Indeed, in that study the virus, inoculated through the intraperi

Indeed, in that study the virus, inoculated through the intraperitoneal route, was cleared rapidly from the thymus but led to a significant increase in CD4-CD8- thymic T cells preceeding the onset of hyperglycaemia. CV-B4 infection of the thymus has been described in human tissue in vitro, and in mice in vivo and in vitro, and the infection results in the disturbance of T cell differentiation/maturation processes [71–76]. The role of alterations

in T lymphocyte subsets in the development of T1D cannot be excluded in so far as they have been observed Buparlisib already in NOD mice [77], in BB rats [78] and also in diabetic patients [79,80]. Whether enterovirus-induced disturbances of thymic cells can play a role in T1D pathogenesis by impairing T cell differentiation and/or central self-tolerance establishment should be investigated further in experimental models in vitro and/or in vivo. For a clearer understanding of the complex interplay between enterovirus and the thymus in the viral pathogenesis of T1D, the link remains to be made between thymus infection and the development of find more the disease in human

beings.

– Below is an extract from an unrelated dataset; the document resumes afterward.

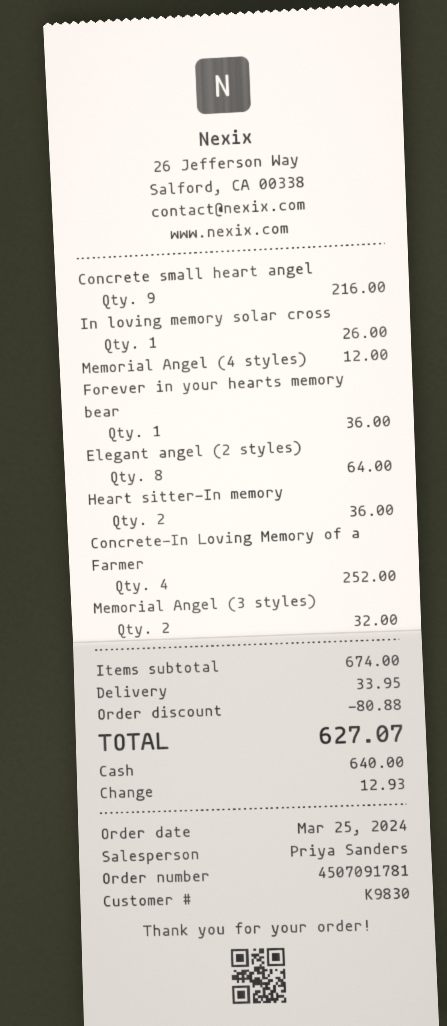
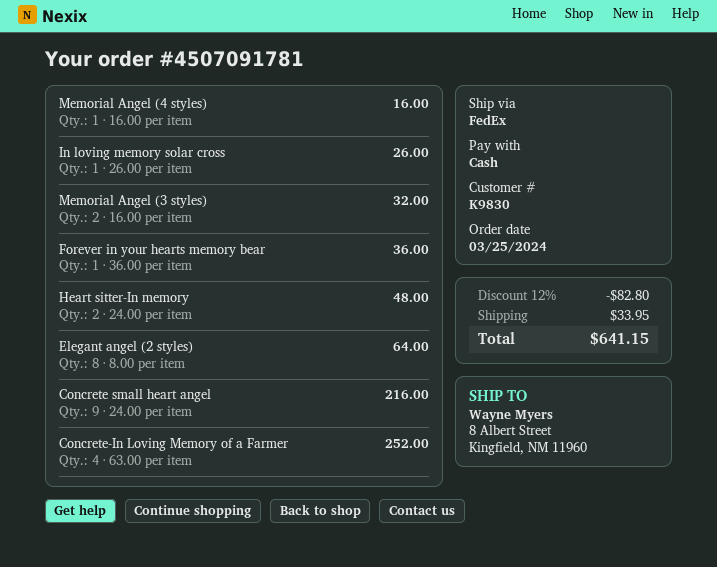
Memorial Angel (4 styles): 1 for 12.00 -> 1 for 16.00
Heart sitter-In memory: 2 for 36.00 -> 2 for 48.00
discount: 80.88 -> 82.80
total: 627.07 -> 641.15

Interestingly, in a recent study macrophages infected with an enterovirus (poliovirus) were evidenced in thymus of some patients with myasthenia gravis, suggesting a viral contribution to the intrathymic alterations leading to the disease [81]. Furthermore, CV-A and CV-B have already been found in human perinatal and neonatal thymus in favour of vertical transmission of the viral infection [82,83]. Whether enteroviruses are present in the thymus of patients with T1D or patients in the preclinical stages of the disease merits further study. In T1D, the tolerance of immune system

towards β cells is disturbed at the peripheral level through Treg dysfunction [57]. A disturbance of tolerance at the central level through the infection of thymus with enteroviruses cannot be discarded, and could play a role in the pathogenesis of T1D (see Fig. 2). The potential role of thymus dysfunction in the pathogenesis of T1D opens the possibility of targeting this organ for preventive and therapeutic strategies. Indeed, there are increasing promising insights towards intrathymic manipulation. On the basis of the Metalloexopeptidase close homology and cross-tolerance between insulin, the primary T1D autoantigen and Igf2, the dominant thymic self-antigen of the insulin family, a novel type of vaccination, so-called ‘negative/tolerogenic selfvaccination’, is currently being developed for the prevention and cure of T1D [84]. Conversely, intrathymic manipulation also offers a potential way of enhancing the ability of T cells to control infection by increasing the numbers of positively selected thymocytes able to recognize a given molecule of the corresponding infectious agent.